Closed fcasillo closed 1 month ago
Hi @fcasillo,
I'm taking a look at this. First, can you try the following ob_map
for your ansatz?
ob_map = {AtomicType.SENTENCE: 2, AtomicType.NOUN: 1}
Let me know the results after you've done this, thank you very much!
Hi @neiljdo, thank you for your help!
Firstly, I changed the targets representation in the following, I don't know if this helps:
` def create_multi_diagrams(df, reader):
diagrams, targets = [], []
for _, row in enumerate(df.to_numpy()):
sentence, target = str(row[1]), str(row[2])
try:
diagrams.append(reader.sentence2diagram(sentence))
except Exception as e:
print(sentence)
print(e)
continue
if target == "US":
targets.append([0.0, 0.0])
elif target == "SE":
targets.append([0.0, 1.0])
elif target == "O":
targets.append([1.0, 0.0])
elif target == "PE":
targets.append([1.0, 1.0])
return diagrams, targets
`
Then, by following your suggestion, on trainer.fit() function I got the following error:
`
CircuitNotRunError Traceback (most recent call last) /usr/local/lib/python3.10/dist-packages/pytket/extensions/qiskit/backends/aer.py in get_result(self, handle, **kwargs) 343 try: --> 344 return super().get_result(handle) 345 except CircuitNotRunError:
15 frames CircuitNotRunError: Circuit corresponding to ResultHandle('fd6a39cb-9ad2-4359-8cd1-4e37425774be', 0, 46, 'null') has not been run by this backend instance.
During handling of the above exception, another exception occurred:
RuntimeError Traceback (most recent call last) /usr/local/lib/python3.10/dist-packages/pytket/extensions/qiskit/result_convert.py in qiskit_experimentresult_to_backendresult(result, ppcirc) 91 ) -> BackendResult: 92 if not result.success: ---> 93 raise RuntimeError(result.status) 94 95 header = result.header
RuntimeError: ERROR: Insufficient memory to run circuit circuit-166 using the statevector simulator. Required memory: 1073741824M, max memory: 54232M `
So, I have 2 question at this point: 1) How do I choose the ob_map? 2) There is a way to calculate the memory needed to run circuits?
Maybe there are sentences that are hard to handle in my dataset and that I can discard before training by using the simulator.
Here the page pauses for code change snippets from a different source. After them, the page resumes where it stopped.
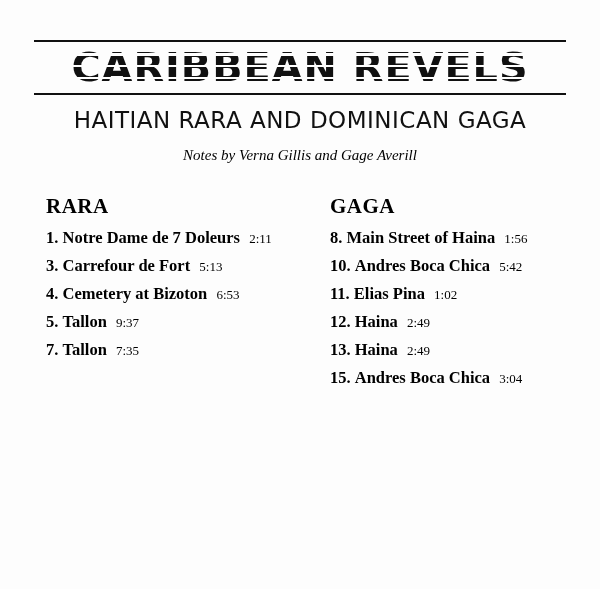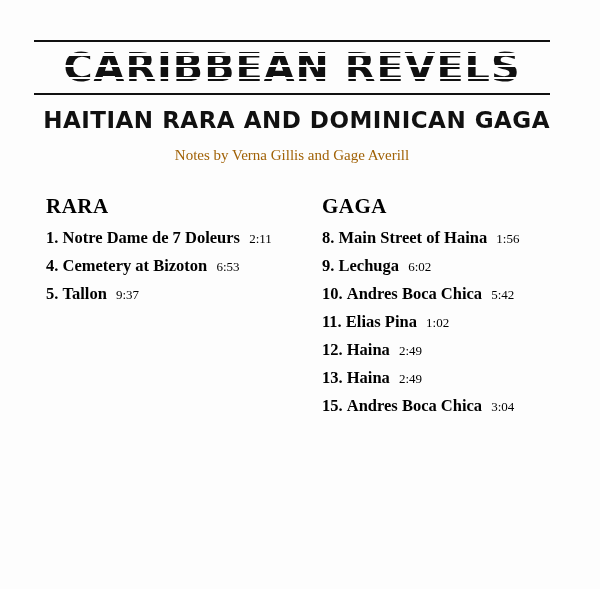"CARIBBEAN REVELS" .inner { right: 50px -> 34px }
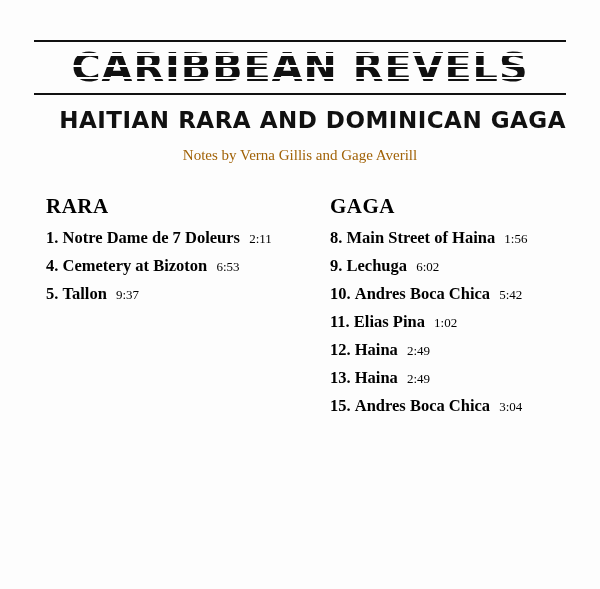"HAITIAN RARA AND DOMINICAN GAGA" .sub-title { font-weight: bold -> normal; text-align: right -> none }
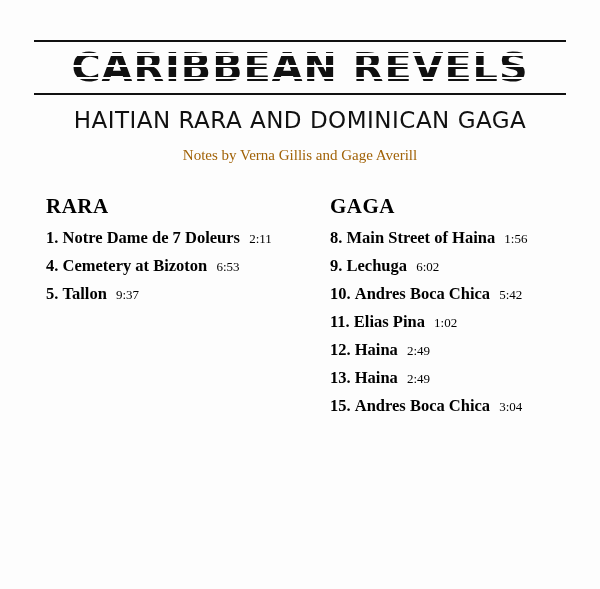"Notes by Verna Gillis and" .notes { color: #a16207 -> #000000; font-style: none -> italic }
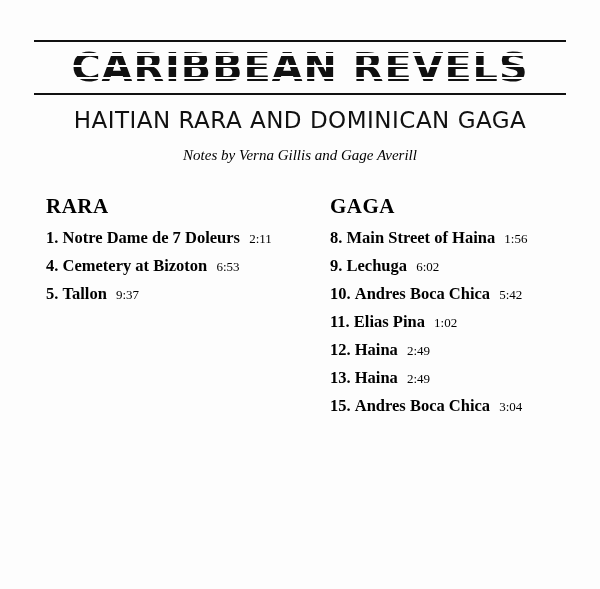"3. Carrefour de Fort 5:13" div.track { html: none -> <div> <span>3.</span> <span>Carrefour de Fort</span> <span>5:13</span> </div> }
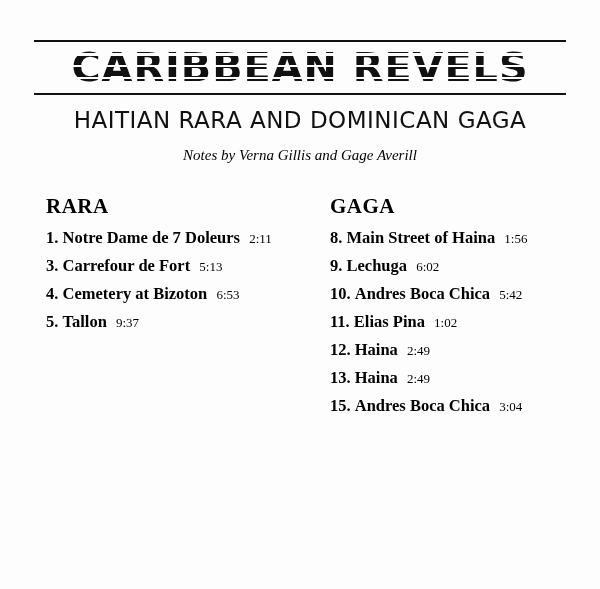"9. Lechuga 6:02" div.track { html: <div> <span>9.</span> <span>Lechuga</span> <span>6:02</span> </div> -> none }
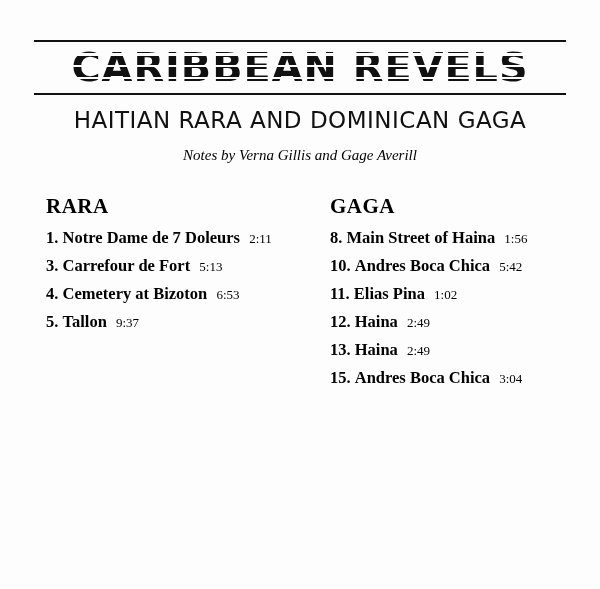"7. Tallon 7:35" div.track { html: none -> <div> <span>7.</span> <span>Tallon</span> <span>7:35</span> </div> }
Since you have four classes, you need log2(4) = 2
qubits for the number of qubits assigned to the sentence output, which is s
in your case (and in general).
The problem with the above config with the cups_reader
is that all the cups also get assigned the s
type. This is not a problem for short sentences - for longer ones, you would want to use a different reader which doesn't only use the s
type. Have you tried using BobcatParser
to create diagrams? You can also use diagram rewrites, especially the RemoveCupsRewriter
in tandem with this parser.
I'm not that familiar with the Aer simulator but based on the error message, I think it already does it for you - though you only get notified once you've tried evaluating your circuits e.g. during training.
To summarize, I would suggest:
BobcatParser
with a couple of rewrite rules like RemoveCupsRewriter
Also, your previous label encoding was correct - you have to one-hot encode your target labels.
I have removed the instances whose number of words is more than 15. Returned to one-hot encoded target labels. I have tried with BobcatParser and also used RemoveCupsRewriter. I have reduced the dataset to just 20 instances to make the problem easier, but still got the same error as in the beginning:
CircuitNotRunError Traceback (most recent call last) /usr/local/lib/python3.10/dist-packages/pytket/extensions/qiskit/backends/aer.py in get_result(self, handle, **kwargs) 343 try: --> 344 return super().get_result(handle) 345 except CircuitNotRunError:
13 frames CircuitNotRunError: Circuit corresponding to ResultHandle('063604d7-6427-4e22-afe9-07503bf9246c', 0, 13, 'null') has not been run by this backend instance.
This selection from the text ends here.